The old reliable sticky strips your grandma used in her kitchen are still very useful for getting rid of fruit flies. Many strips of fly paper come with sweet scents that attract fruit flies. The flies then stick to the adhesive, and you can dispose of them properly. Sometimes the adhesive in fly paper is mixed with a toxic substance like arsenic. Fly paper is reliable, although it can be a chore to roll up and throw in the trash bin.
Bowl and Glass Traps
To make a fly trap out of a kitchen bowl or a glass, follow these instructions:
- Place some fruit (like bananas or apple wedges) in a bowl or a glass.
- Stretch a piece of cling wrap or Saran wrap over the bowl.
- Pierce a few holes on the plastic with a toothpick or a fork.
- Leave the bowl or glass on your kitchen counter overnight.
The bowl or glass trap works by luring insects into making their way inside the container. While it’s easy for them to get in, it’s impossible for them to get out. You can then dispose of the flies and the fruit bait properly by throwing it in the trash bin.
Hair Dryer Traps
A fun way to get rid of fruit flies is to use a hair dryer. The hot air that blows out of the hair dryer won’t kill the flies outright, but the air sucked into the machine from the back fans of the dryer would. Here’s how you can kill fruit flies with a hair dryer:
- Set the dryer on “Hot.”
- Look for the places in your kitchen where the fruit flies breed.
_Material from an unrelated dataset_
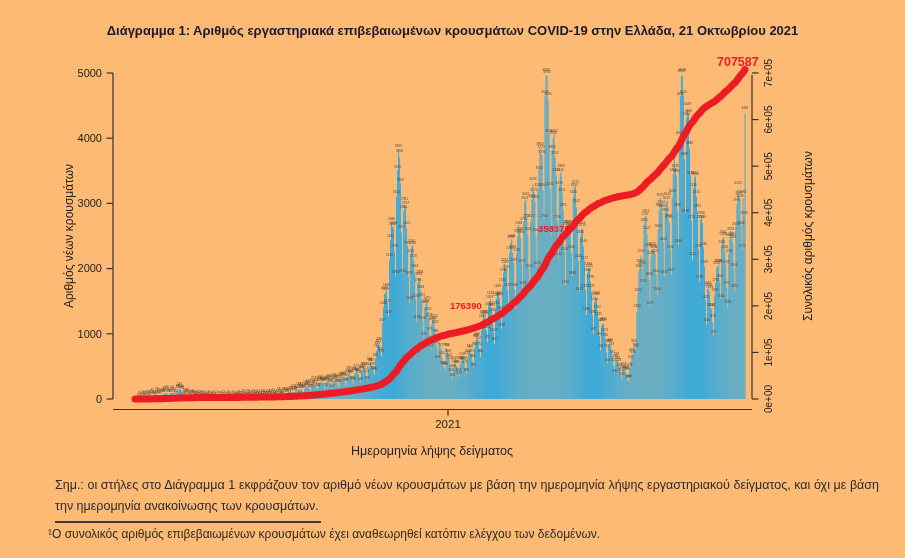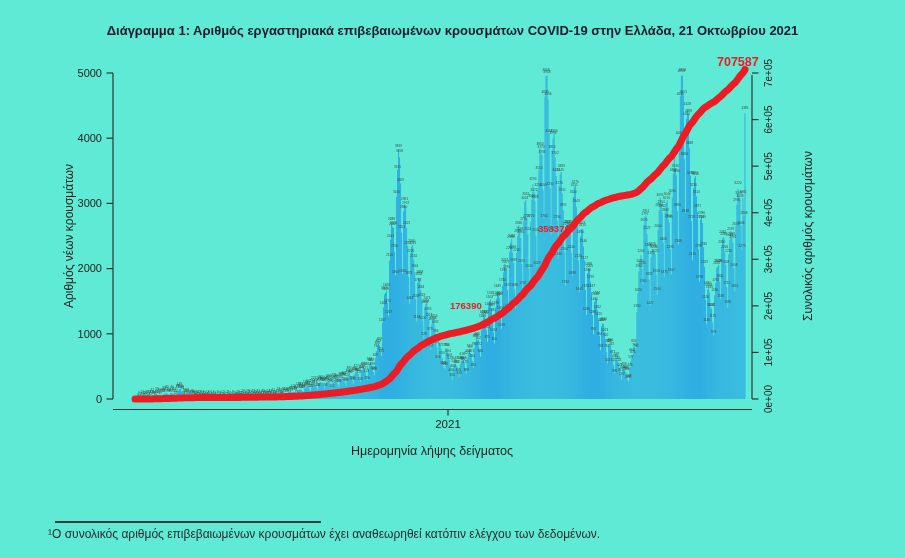"Διάγραμμα 1: Αριθμός εργαστηριακά" .page { background: #5eead4 -> #fdba74 }
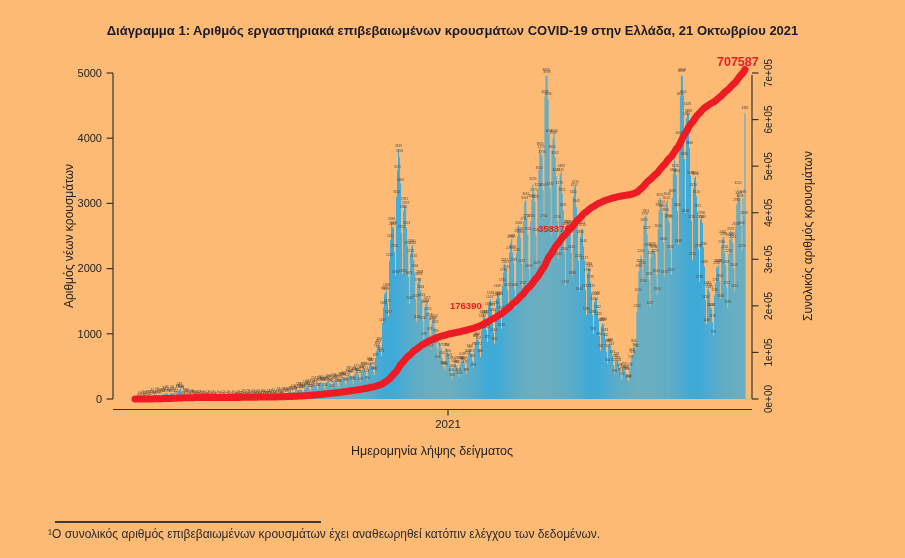"Σημ.: οι στήλες στο Διάγραμμα" div.note-text { html: none -> <div>Σημ.: οι στήλες στο Διάγραμμα 1 εκφράζουν τον αριθμό νέων κρουσμάτων με βάση την ημερομηνία λήψης εργαστηριακού δείγματος, και όχι με βάση την ημερομηνία ανακοίνωσης των κρουσμάτων.</div> }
- Point the back of the hair dryer towards the fruit flies, and watch them get sucked in and fried by the heating element. It’s a fun way to get rid of fruit flies, although you may want to use an inexpensive hair dryer for this purpose.
When your fruit fly problems get out of control, the best way to get rid of the vermin is to kill them all in one fell swoop. All you need is a piece of fruit, an oven, and 12 hours:
- Cover your plates, food, and appliances with plastic sheeting.
- Place the fruit (like a banana) on the middle rack of the oven.
- Leave the oven door overnight. The flies will then swarm towards the fruit.
- The next day, quietly close the oven door and set it to 300 degrees.
- After all the flies have roasted to their death, clean out the oven.
Fruit fly problems are not as dramatic as the events in Lord of the Flies, and you probably won’t engage in moral dilemmas or questions. With these tips to get rid of fruit flies in your kitchen, you’ll never have to worry about a single fly turning into a ravenous, monstrous swarm of epic proportions.